The bottom portion of the HF marine band seems to be another place where these freebanders like to hang out. They like easy to remember frequencies (think 6767.6 kHz, 6886 kHz, 6666.6 kHz, etc). Since most of the radios these operators use have displays that read 12.345.6 MHz or 12345.6 kHz that makes sense. I have heard marine traffic on 6220 kHz USB before but I presumed it was legit marine traffic and not freebanders.
However, it appears that you're right. 6220 kHz isn't a legal HF SSB marine simplex or SSB marine duplex frequency. ITU marine duplex channelization is as as follows for that region:
Channel 606 - Coast TX 6516 kHz - Ship TX 6215 kHz (also simplex - 6215 kHz is the 6MHz distress frequency)

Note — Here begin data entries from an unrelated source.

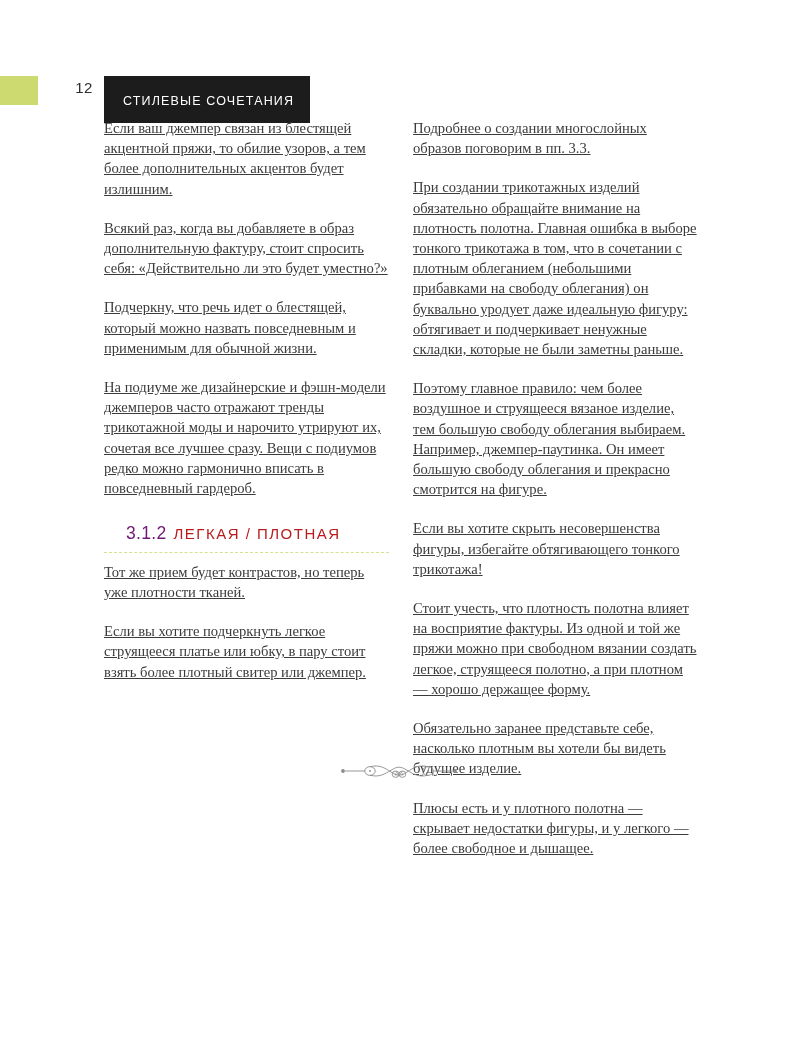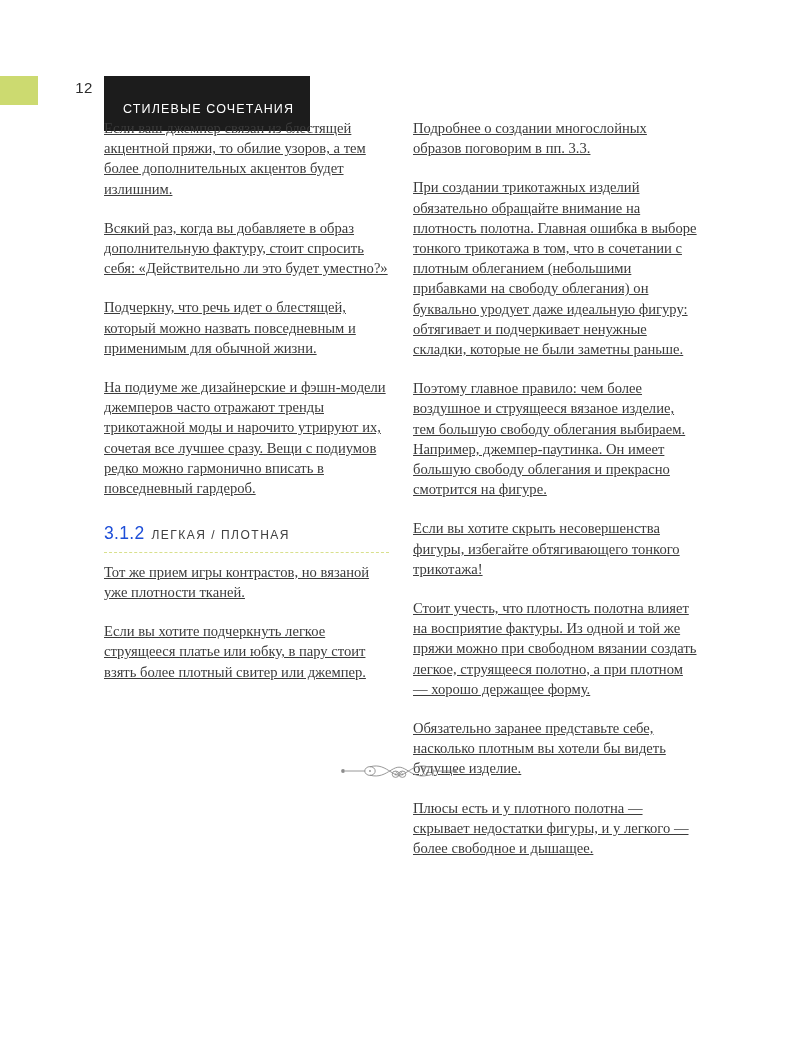--- a/index.html
+++ b/index.html
@@ -56,7 +56,7 @@
     top: 0;
     height: 43px;
     background: #1c1c1c;
-    padding: 12px 16px 0 19px;
+    padding: 4px 16px 0 19px;
     display: flex;
     align-items: center;
   }

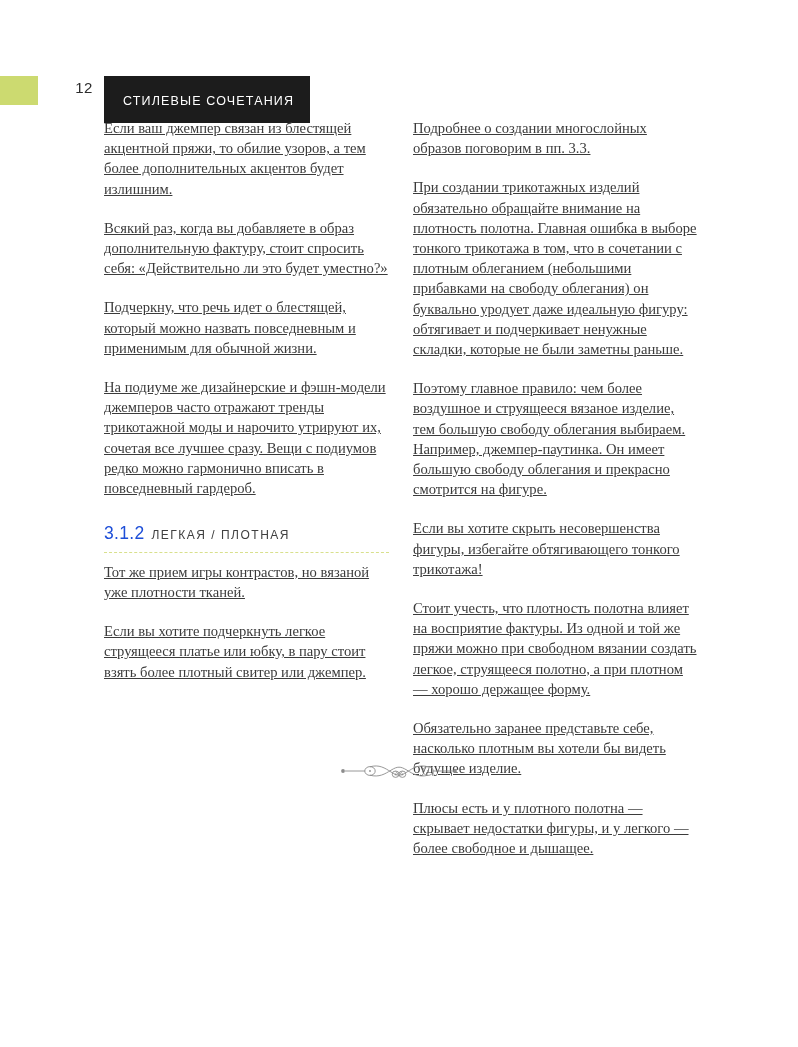--- a/index.html
+++ b/index.html
@@ -115,7 +115,8 @@
     font-family: "Liberation Sans", "DejaVu Sans", sans-serif;
     font-size: 17.5px;
     letter-spacing: 0.3px;
-    color: #1d4ed8;
+    color: #701a75;
+    margin-left: 22px;
   }
 
   .section-title {

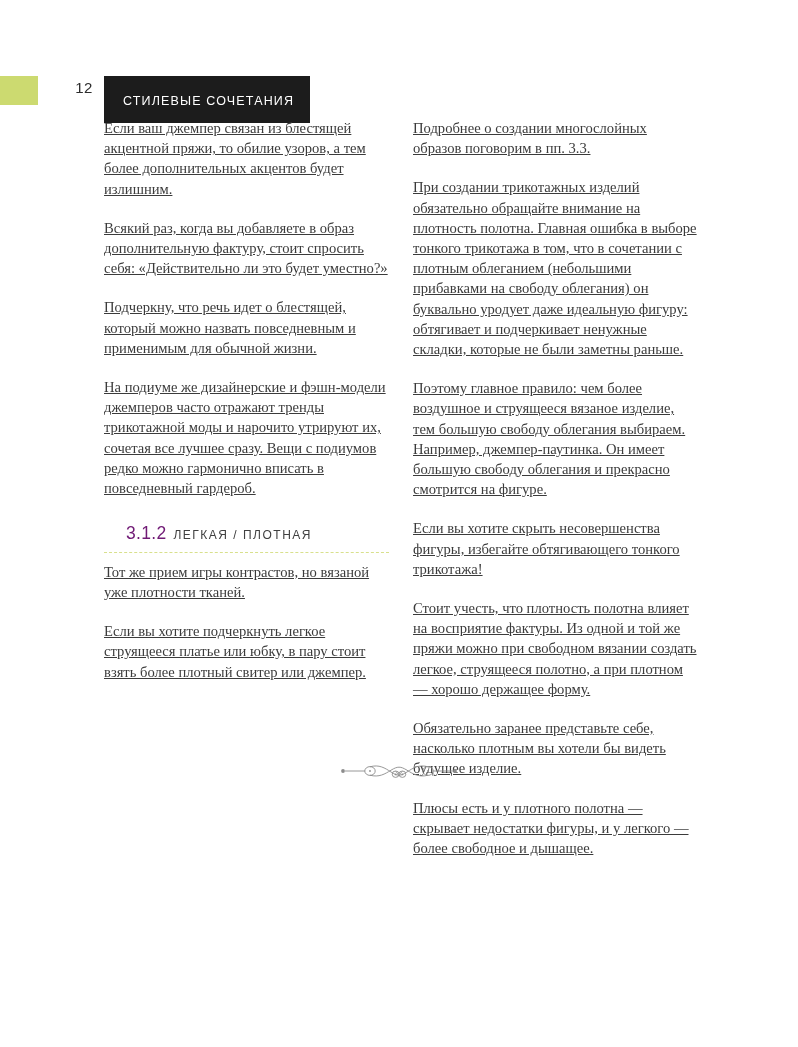--- a/index.html
+++ b/index.html
@@ -121,9 +121,9 @@
 
   .section-title {
     font-family: "Liberation Sans", "DejaVu Sans", sans-serif;
-    font-size: 12px;
+    font-size: 15px;
     letter-spacing: 1.5px;
-    color: #404040;
+    color: #b91c1c;
     margin-left: 7px;
     margin-top: 6px;
   }

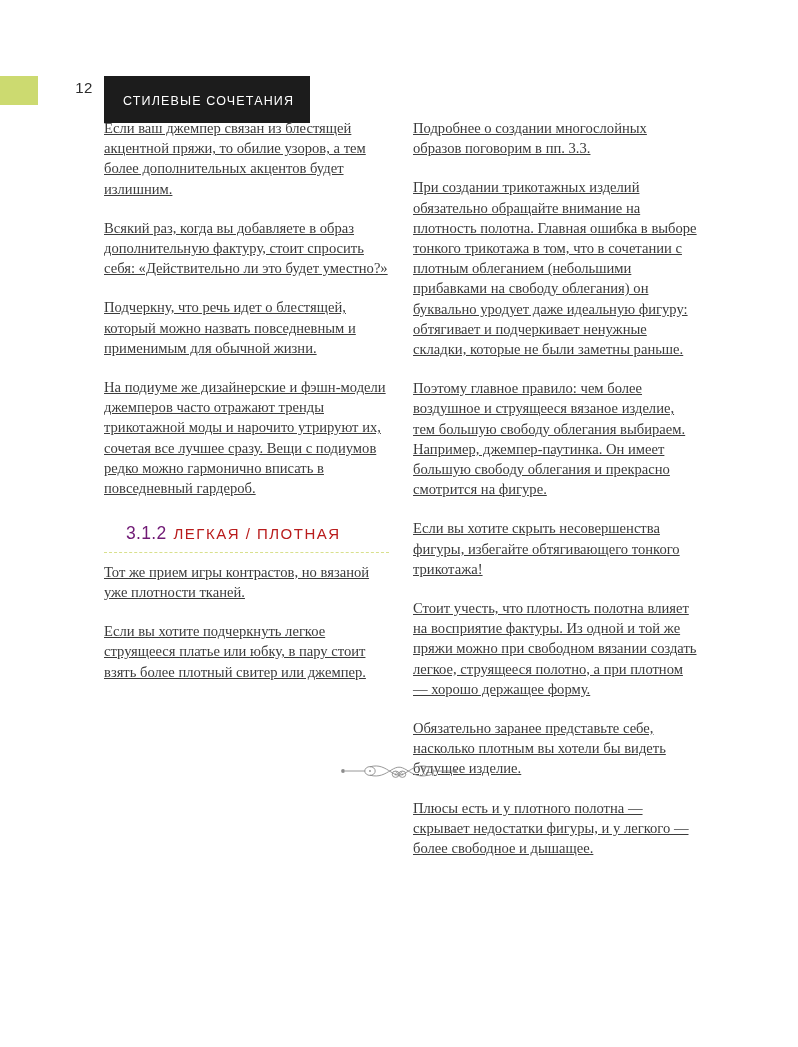--- a/index.html
+++ b/index.html
@@ -179,7 +179,7 @@
         <span class="section-rule"></span>
       </div>
 
-      <p>Тот же прием игры контрастов, но вязаной уже плотности тканей.</p>
+      <p>Тот же прием будет контрастов, но теперь уже плотности тканей.</p>
       <p>Если вы хотите подчеркнуть легкое струящееся платье или юбку, в пару стоит взять более плотный свитер или джемпер.</p>
     </div>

Channel 607 - Coast TX 6519 kHz - Ship TX 6218 kHz
Channel 608 - Coast TX 6522 kHz - Ship TX 6221 kHz
Simplex channeling:
Channel 6A - 6224 kHz
Channel 6B - 6227 kHz
Channel 6C - 6230 kHz
So 6220 kHz USB is just above ITU SSB marine channel 607 and just below channel 608. Of course these are free-VFO radios in addition to having the ITU channels in them...and I've heard all sorts of simplex ship-to-ship comms on the "ship transmit" side of the duplex channels so that's not that surprising. As far as I can tell, the 6 MHz marine band 6200 kHz to 6525 kHz is supposed to be mostly duplex operations (compared to 4 MHz and 8 MHz which are home to lots and lots of simplex ship-to-ship comms).
Silly to expect freebanders to follow any sort of rules regarding channelization/channel steps or frequency split. Better they hang out in quiet portions of the marine bands or the upper parts of 6700-7000 kHz than the busy 6 MHz aeronautical band!